[Detected change data]
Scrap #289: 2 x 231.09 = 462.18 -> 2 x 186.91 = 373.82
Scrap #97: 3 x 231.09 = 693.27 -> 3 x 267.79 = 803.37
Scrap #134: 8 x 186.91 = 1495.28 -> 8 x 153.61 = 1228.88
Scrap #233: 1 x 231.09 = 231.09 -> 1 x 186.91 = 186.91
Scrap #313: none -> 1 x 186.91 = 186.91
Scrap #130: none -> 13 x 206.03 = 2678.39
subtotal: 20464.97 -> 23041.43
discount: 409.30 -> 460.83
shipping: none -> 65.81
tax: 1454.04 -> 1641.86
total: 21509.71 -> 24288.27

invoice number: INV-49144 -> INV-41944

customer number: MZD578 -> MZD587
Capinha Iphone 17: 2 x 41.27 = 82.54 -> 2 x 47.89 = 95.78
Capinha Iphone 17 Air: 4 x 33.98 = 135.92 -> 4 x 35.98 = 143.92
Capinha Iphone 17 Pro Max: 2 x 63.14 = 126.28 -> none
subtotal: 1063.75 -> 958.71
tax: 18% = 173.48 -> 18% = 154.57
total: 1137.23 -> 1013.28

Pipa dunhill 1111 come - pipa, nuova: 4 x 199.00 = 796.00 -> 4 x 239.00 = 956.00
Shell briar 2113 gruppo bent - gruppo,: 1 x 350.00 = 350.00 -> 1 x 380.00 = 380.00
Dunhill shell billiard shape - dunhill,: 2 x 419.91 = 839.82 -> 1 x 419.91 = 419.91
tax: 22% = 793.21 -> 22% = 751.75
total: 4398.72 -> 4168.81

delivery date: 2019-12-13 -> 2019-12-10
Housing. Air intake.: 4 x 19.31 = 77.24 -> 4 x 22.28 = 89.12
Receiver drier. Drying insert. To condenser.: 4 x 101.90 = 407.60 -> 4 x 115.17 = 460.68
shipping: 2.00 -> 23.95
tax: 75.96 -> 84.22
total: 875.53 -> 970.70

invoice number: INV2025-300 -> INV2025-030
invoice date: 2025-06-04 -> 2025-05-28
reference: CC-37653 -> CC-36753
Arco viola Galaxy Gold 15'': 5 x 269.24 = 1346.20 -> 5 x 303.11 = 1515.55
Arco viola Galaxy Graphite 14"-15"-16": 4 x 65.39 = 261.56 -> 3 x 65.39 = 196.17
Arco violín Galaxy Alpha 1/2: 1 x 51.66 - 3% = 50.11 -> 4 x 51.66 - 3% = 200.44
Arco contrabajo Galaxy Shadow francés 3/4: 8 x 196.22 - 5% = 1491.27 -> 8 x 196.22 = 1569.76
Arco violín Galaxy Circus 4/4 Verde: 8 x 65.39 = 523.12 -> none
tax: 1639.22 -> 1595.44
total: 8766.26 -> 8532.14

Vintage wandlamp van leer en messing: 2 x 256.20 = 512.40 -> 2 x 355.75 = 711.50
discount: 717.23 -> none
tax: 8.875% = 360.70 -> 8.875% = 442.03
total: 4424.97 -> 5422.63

▸ **Required work**: What's wanted is a faithful copy of each entry above.

▸ **Completed exercise**:
Scrap #289: 2 x 231.09 = 462.18 -> 2 x 186.91 = 373.82
Scrap #97: 3 x 231.09 = 693.27 -> 3 x 267.79 = 803.37
Scrap #134: 8 x 186.91 = 1495.28 -> 8 x 153.61 = 1228.88
Scrap #233: 1 x 231.09 = 231.09 -> 1 x 186.91 = 186.91
Scrap #313: none -> 1 x 186.91 = 186.91
Scrap #130: none -> 13 x 206.03 = 2678.39
subtotal: 20464.97 -> 23041.43
discount: 409.30 -> 460.83
shipping: none -> 65.81
tax: 1454.04 -> 1641.86
total: 21509.71 -> 24288.27

invoice number: INV-49144 -> INV-41944

customer number: MZD578 -> MZD587
Capinha Iphone 17: 2 x 41.27 = 82.54 -> 2 x 47.89 = 95.78
Capinha Iphone 17 Air: 4 x 33.98 = 135.92 -> 4 x 35.98 = 143.92
Capinha Iphone 17 Pro Max: 2 x 63.14 = 126.28 -> none
subtotal: 1063.75 -> 958.71
tax: 18% = 173.48 -> 18% = 154.57
total: 1137.23 -> 1013.28

Pipa dunhill 1111 come - pipa, nuova: 4 x 199.00 = 796.00 -> 4 x 239.00 = 956.00
Shell briar 2113 gruppo bent - gruppo,: 1 x 350.00 = 350.00 -> 1 x 380.00 = 380.00
Dunhill shell billiard shape - dunhill,: 2 x 419.91 = 839.82 -> 1 x 419.91 = 419.91
tax: 22% = 793.21 -> 22% = 751.75
total: 4398.72 -> 4168.81

delivery date: 2019-12-13 -> 2019-12-10
Housing. Air intake.: 4 x 19.31 = 77.24 -> 4 x 22.28 = 89.12
Receiver drier. Drying insert. To condenser.: 4 x 101.90 = 407.60 -> 4 x 115.17 = 460.68
shipping: 2.00 -> 23.95
tax: 75.96 -> 84.22
total: 875.53 -> 970.70

invoice number: INV2025-300 -> INV2025-030
invoice date: 2025-06-04 -> 2025-05-28
reference: CC-37653 -> CC-36753
Arco viola Galaxy Gold 15'': 5 x 269.24 = 1346.20 -> 5 x 303.11 = 1515.55
Arco viola Galaxy Graphite 14"-15"-16": 4 x 65.39 = 261.56 -> 3 x 65.39 = 196.17
Arco violín Galaxy Alpha 1/2: 1 x 51.66 - 3% = 50.11 -> 4 x 51.66 - 3% = 200.44
Arco contrabajo Galaxy Shadow francés 3/4: 8 x 196.22 - 5% = 1491.27 -> 8 x 196.22 = 1569.76
Arco violín Galaxy Circus 4/4 Verde: 8 x 65.39 = 523.12 -> none
tax: 1639.22 -> 1595.44
total: 8766.26 -> 8532.14

Vintage wandlamp van leer en messing: 2 x 256.20 = 512.40 -> 2 x 355.75 = 711.50
discount: 717.23 -> none
tax: 8.875% = 360.70 -> 8.875% = 442.03
total: 4424.97 -> 5422.63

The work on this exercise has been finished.